▶ **WHAT NEEDS TO BE DONE**: When you reach the line in the data below that contains "(657, 213) none -> (622, 217) //", please start repeating lines exactly, and stop after the line that contains "[109,229,140,240] stash ->", repeating nothing else.

Items from a dataset
____

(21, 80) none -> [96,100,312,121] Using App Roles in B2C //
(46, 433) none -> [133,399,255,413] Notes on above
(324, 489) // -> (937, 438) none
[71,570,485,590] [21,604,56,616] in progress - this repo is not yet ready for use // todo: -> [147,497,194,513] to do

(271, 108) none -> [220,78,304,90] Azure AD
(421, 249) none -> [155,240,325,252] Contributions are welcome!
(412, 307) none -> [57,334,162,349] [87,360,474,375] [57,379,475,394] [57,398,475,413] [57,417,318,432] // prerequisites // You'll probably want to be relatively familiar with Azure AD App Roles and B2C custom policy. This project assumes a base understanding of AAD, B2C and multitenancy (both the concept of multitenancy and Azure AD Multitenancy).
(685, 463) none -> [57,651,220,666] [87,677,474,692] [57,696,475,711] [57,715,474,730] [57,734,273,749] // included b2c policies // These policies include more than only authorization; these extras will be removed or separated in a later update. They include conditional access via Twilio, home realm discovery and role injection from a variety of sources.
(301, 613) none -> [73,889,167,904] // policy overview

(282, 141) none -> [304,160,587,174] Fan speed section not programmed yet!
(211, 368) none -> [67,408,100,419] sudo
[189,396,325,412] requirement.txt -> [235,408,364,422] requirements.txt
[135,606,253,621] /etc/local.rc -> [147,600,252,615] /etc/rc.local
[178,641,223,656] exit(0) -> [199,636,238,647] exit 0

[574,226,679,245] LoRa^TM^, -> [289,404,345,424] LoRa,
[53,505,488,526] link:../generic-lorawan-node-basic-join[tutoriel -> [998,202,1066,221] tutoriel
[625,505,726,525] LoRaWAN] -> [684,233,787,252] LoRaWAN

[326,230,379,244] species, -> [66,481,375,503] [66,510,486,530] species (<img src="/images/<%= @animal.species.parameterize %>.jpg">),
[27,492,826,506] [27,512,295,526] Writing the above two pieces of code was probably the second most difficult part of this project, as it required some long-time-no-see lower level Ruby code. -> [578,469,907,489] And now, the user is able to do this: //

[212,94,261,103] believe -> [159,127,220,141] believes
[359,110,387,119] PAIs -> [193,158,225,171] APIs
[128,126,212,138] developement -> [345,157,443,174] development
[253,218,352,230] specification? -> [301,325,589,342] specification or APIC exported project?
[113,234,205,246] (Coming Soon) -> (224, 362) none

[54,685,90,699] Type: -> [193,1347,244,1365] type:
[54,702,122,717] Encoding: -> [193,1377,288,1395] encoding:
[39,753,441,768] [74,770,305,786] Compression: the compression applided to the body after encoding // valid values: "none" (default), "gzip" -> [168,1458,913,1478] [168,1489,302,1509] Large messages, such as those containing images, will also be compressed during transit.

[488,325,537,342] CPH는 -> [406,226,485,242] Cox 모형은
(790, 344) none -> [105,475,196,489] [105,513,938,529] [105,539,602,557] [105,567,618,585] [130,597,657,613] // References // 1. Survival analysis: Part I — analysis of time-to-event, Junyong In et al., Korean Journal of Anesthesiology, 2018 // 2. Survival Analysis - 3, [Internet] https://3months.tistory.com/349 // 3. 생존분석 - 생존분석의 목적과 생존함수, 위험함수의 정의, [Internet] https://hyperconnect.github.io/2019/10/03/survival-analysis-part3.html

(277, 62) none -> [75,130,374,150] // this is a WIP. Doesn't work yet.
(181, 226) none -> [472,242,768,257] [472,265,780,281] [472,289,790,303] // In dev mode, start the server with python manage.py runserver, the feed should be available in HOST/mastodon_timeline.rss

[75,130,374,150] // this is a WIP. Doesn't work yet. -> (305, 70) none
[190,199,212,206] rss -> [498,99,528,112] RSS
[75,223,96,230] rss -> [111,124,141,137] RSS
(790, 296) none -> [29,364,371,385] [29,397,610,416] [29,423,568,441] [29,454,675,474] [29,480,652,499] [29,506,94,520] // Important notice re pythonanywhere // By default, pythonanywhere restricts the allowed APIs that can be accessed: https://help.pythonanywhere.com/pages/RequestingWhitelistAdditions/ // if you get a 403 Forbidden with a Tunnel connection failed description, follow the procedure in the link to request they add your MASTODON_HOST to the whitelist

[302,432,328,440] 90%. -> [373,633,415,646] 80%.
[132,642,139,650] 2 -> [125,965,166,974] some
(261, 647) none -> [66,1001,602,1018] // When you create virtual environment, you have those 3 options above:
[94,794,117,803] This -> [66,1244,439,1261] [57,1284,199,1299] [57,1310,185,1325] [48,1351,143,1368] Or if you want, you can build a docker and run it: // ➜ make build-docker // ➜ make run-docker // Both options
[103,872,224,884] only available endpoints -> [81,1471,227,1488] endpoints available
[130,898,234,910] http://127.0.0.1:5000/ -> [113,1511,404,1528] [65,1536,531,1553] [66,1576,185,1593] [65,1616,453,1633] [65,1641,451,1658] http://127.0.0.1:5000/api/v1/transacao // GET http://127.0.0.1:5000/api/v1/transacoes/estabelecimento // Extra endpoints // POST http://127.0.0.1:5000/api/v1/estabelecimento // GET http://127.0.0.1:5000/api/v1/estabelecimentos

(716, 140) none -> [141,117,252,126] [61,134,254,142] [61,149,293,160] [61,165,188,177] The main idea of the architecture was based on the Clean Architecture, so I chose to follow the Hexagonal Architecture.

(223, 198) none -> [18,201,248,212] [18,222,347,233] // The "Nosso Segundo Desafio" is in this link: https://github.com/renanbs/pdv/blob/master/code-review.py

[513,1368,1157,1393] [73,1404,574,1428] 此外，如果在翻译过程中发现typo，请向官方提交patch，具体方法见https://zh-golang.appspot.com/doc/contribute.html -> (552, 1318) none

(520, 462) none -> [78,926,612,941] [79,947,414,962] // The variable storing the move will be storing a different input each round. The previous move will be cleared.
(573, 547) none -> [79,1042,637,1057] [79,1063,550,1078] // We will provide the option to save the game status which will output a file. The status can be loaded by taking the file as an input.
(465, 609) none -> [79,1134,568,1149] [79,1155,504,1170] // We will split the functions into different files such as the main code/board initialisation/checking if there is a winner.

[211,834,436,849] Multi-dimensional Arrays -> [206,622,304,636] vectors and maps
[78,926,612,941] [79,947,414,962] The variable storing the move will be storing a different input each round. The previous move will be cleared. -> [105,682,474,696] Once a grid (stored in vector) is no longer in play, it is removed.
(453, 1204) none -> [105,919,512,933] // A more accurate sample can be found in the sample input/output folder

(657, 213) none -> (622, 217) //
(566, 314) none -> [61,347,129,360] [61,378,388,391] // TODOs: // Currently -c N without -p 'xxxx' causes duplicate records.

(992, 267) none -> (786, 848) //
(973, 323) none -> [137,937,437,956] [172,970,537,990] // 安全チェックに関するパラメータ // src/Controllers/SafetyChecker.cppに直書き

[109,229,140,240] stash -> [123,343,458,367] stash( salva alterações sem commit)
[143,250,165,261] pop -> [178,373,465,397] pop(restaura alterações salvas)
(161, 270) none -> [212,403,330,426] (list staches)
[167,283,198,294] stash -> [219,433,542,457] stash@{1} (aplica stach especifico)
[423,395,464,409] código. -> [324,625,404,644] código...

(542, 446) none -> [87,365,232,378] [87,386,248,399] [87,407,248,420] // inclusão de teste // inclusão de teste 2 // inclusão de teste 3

____

▶ **RESPONSE**:
(657, 213) none -> (622, 217) //
(566, 314) none -> [61,347,129,360] [61,378,388,391] // TODOs: // Currently -c N without -p 'xxxx' causes duplicate records.

(992, 267) none -> (786, 848) //
(973, 323) none -> [137,937,437,956] [172,970,537,990] // 安全チェックに関するパラメータ // src/Controllers/SafetyChecker.cppに直書き

[109,229,140,240] stash -> [123,343,458,367] stash( salva alterações sem commit)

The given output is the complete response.